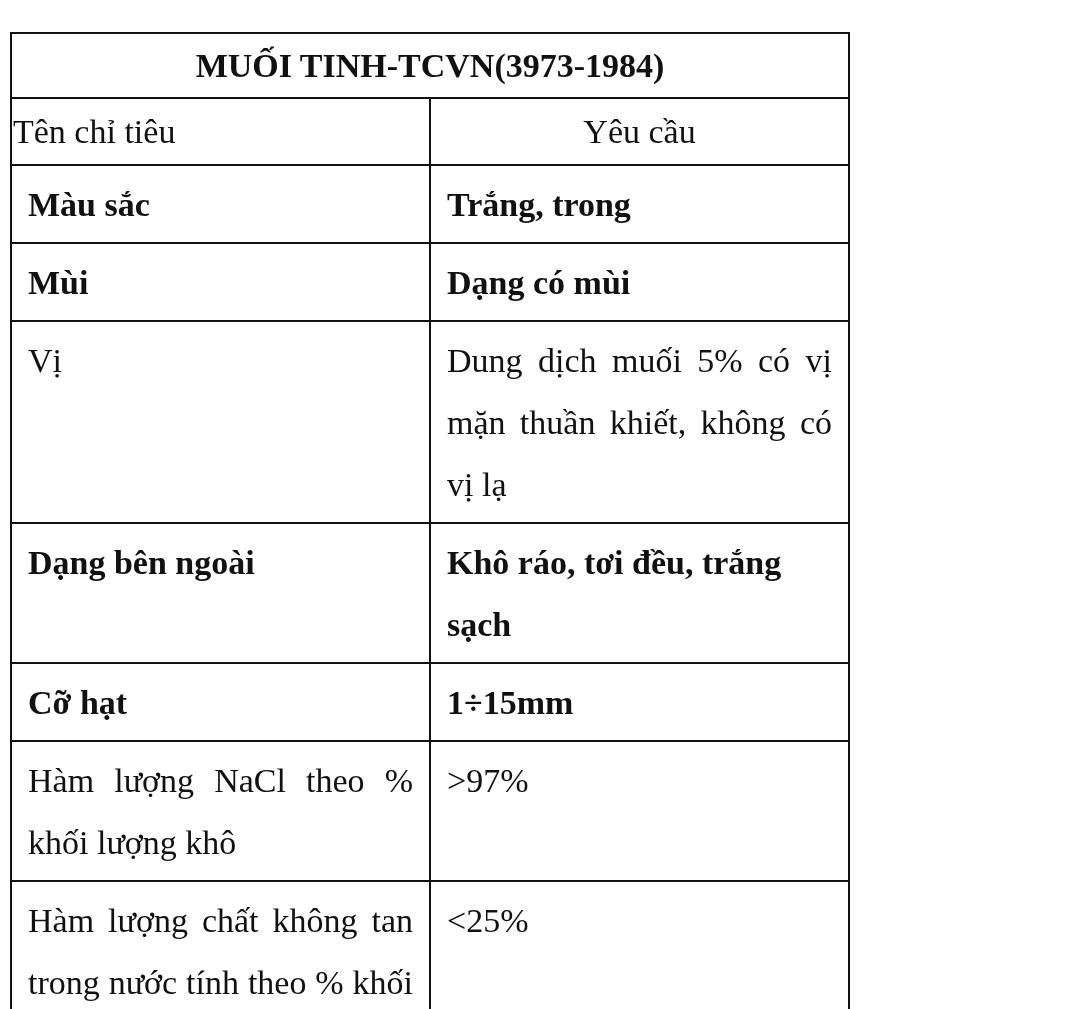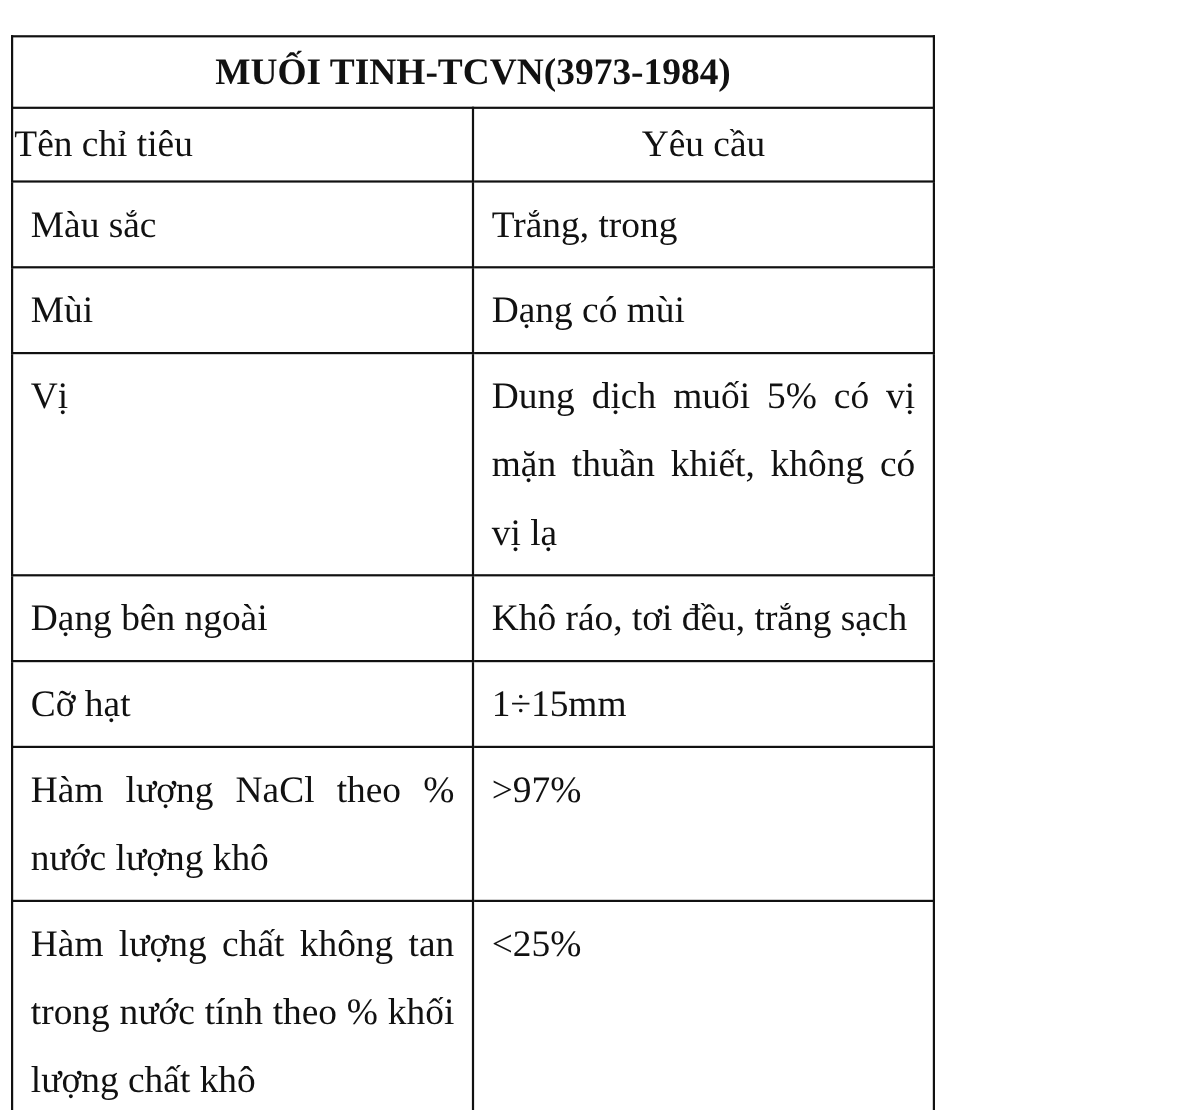--- a/index.html
+++ b/index.html
@@ -13,7 +13,7 @@
              height: 63px; padding: 0; }
   td.head { text-align: center; vertical-align: middle; height: 63px; padding: 1px; }
   td.c1 { width: 482px; text-align: justify; }
-  tr.r1 td { height: 62px; }
+  tr.r1 td { height: 62px; font-weight: bold; }
 </style>
 </head>
 <body>

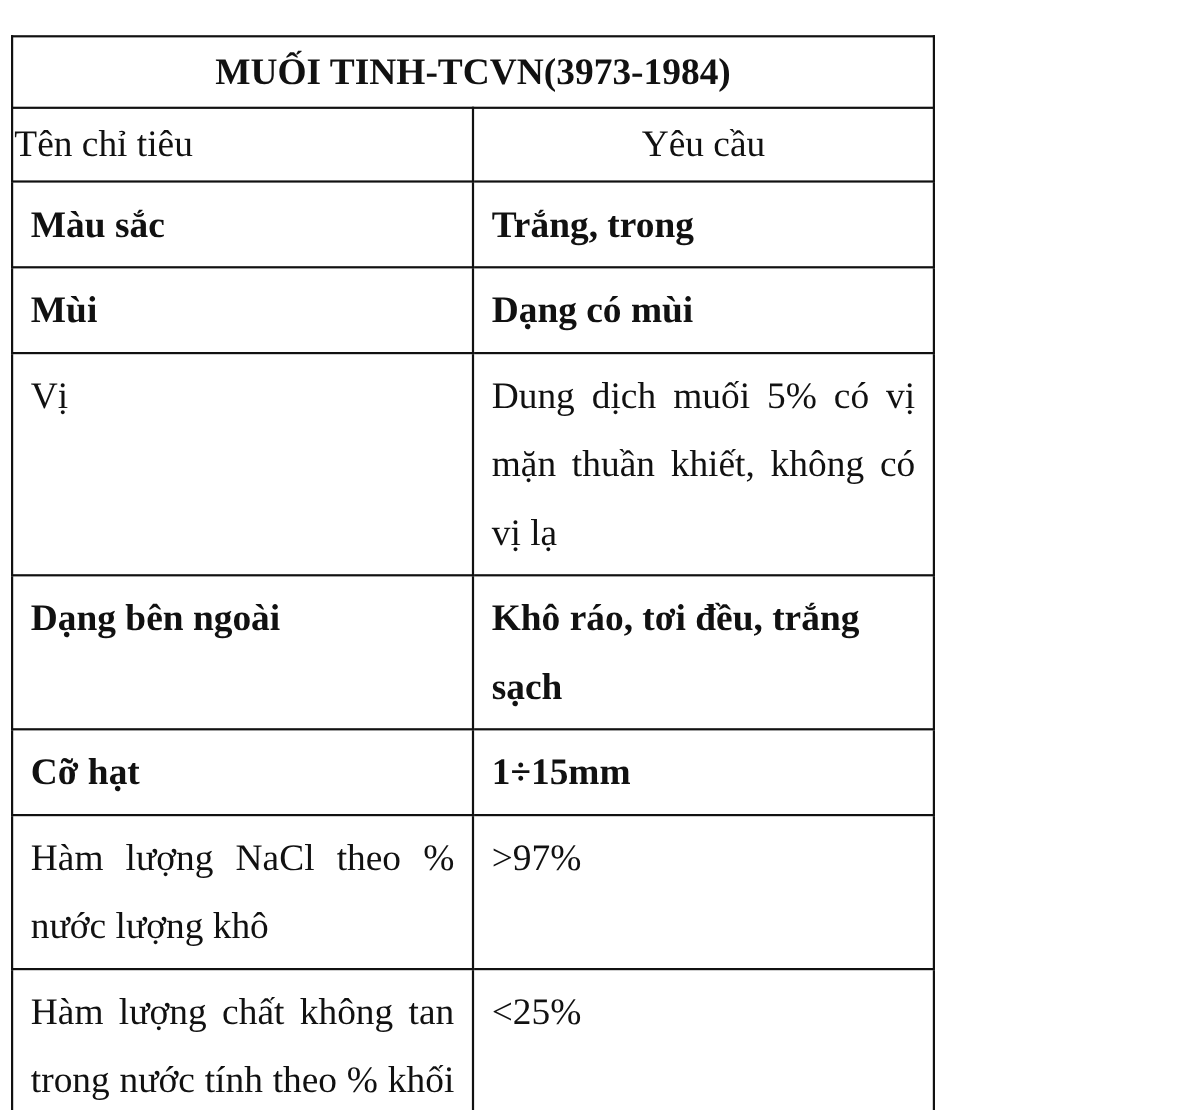--- a/index.html
+++ b/index.html
@@ -48,7 +48,7 @@
     <td>1÷15mm</td>
   </tr>
   <tr>
-    <td class="c1">Hàm lượng NaCl theo % nước lượng khô</td>
+    <td class="c1">Hàm lượng NaCl theo % khối lượng khô</td>
     <td>&gt;97%</td>
   </tr>
   <tr>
--------------------------------------------------
* [WHAT TO PRODUCE] Write out the data in full and exactly as given, though without the images.

* [OUTPUT FOR THIS EXERCISE]
--- a/index.html
+++ b/index.html
@@ -13,7 +13,7 @@
              height: 63px; padding: 0; }
   td.head { text-align: center; vertical-align: middle; height: 63px; padding: 1px; }
   td.c1 { width: 482px; text-align: justify; }
-  tr.r1 td { height: 62px; }
+  tr.r1 td { height: 62px; font-weight: bold; }
 </style>
 </head>
 <body>

--- a/index.html
+++ b/index.html
@@ -48,7 +48,7 @@
     <td>1÷15mm</td>
   </tr>
   <tr>
-    <td class="c1">Hàm lượng NaCl theo % nước lượng khô</td>
+    <td class="c1">Hàm lượng NaCl theo % khối lượng khô</td>
     <td>&gt;97%</td>
   </tr>
   <tr>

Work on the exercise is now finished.